Instructions for the task: Considering the entries that follow, report how many lines include the string "pointer", giving the number alone.

(Extracted data entries)
******************************

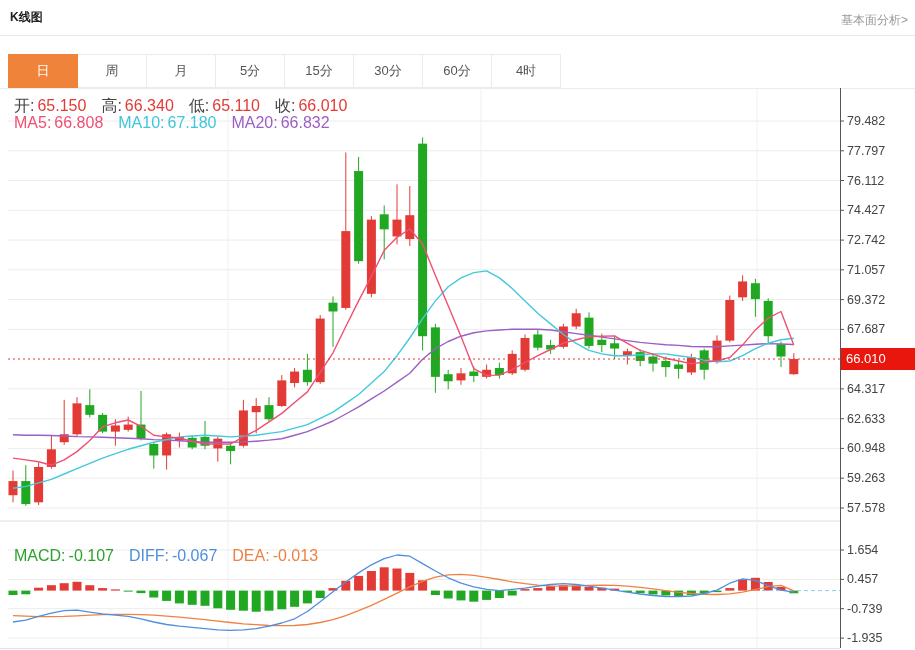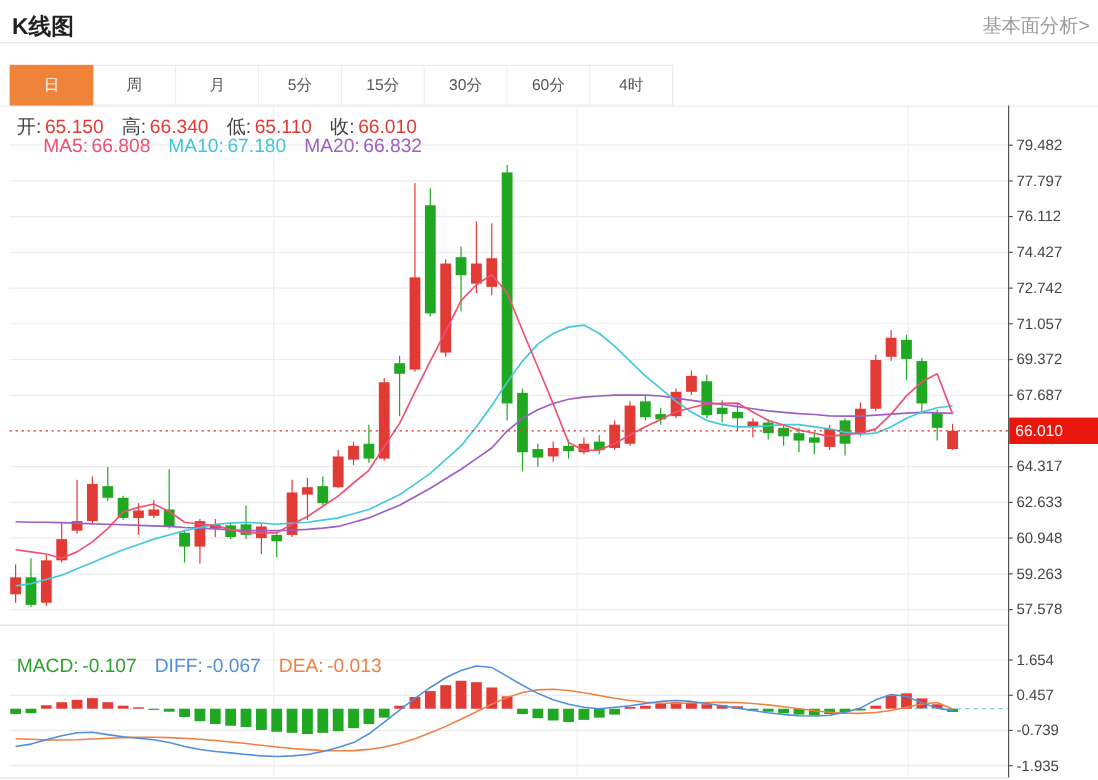--- a/index.html
+++ b/index.html
@@ -1,30 +1,30 @@
 <!DOCTYPE html>
 <html><head>
 <meta charset="utf-8">
 <style>
   html,body{margin:0;padding:0;background:#fff;}
   .page{position:relative;width:915px;height:650px;overflow:hidden;background:#fff;
         font-family:"Liberation Sans",sans-serif;}
-  .header-title{position:absolute;left:10px;top:9px;font-size:19px;font-weight:bold;color:#222;z-index:4;}
-  .header-link{position:absolute;right:7px;top:12px;font-size:16px;color:#999;cursor:pointer;text-decoration:none;z-index:4;}
+  .header-title{position:absolute;left:10px;top:9px;font-size:12px;font-weight:bold;color:#222;z-index:4;}
+  .header-link{position:absolute;right:7px;top:12px;font-size:12px;color:#999;cursor:pointer;text-decoration:none;z-index:4;}
   .hr1{position:absolute;left:0;top:35px;width:915px;height:1px;background:#e8e8e8;}
   .hr2{position:absolute;left:0;top:88px;width:915px;height:1px;background:#ebebeb;}
   .tabs{position:absolute;left:8px;top:54px;display:flex;z-index:3;}
   .tab{width:68px;height:32px;line-height:32px;text-align:center;font-size:13px;color:#555;
        background:#fff;border:1px solid #ebebeb;border-left:none;cursor:pointer;box-sizing:content-box;}
   .tab:first-child{border-left:1px solid #ebebeb;}
   .tab.active{color:#fff;border:none;width:70px;height:34px;line-height:34px;}
   svg#chart{position:absolute;left:0;top:0;z-index:1;}
   .readout{position:absolute;z-index:2;font-size:16px;white-space:nowrap;pointer-events:none;}
   .ohlc{left:14px;top:96px;}
-  .ma{left:14px;top:114px;margin-left:22px;}
+  .ma{left:14px;top:114px;}
   .macdR{left:14px;top:527px;margin-top:20px;}
   .grp{margin-right:15px;}
   .lbl{margin-right:3px;}
   .price-tag{position:absolute;left:841px;top:348px;width:74px;height:22px;line-height:22px;
              color:#fff;font-size:13px;padding-left:5px;z-index:3;box-sizing:border-box;}
 </style>
 </head>
 <body>
 
 <div class="page">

******************************

Answer to the problem: 4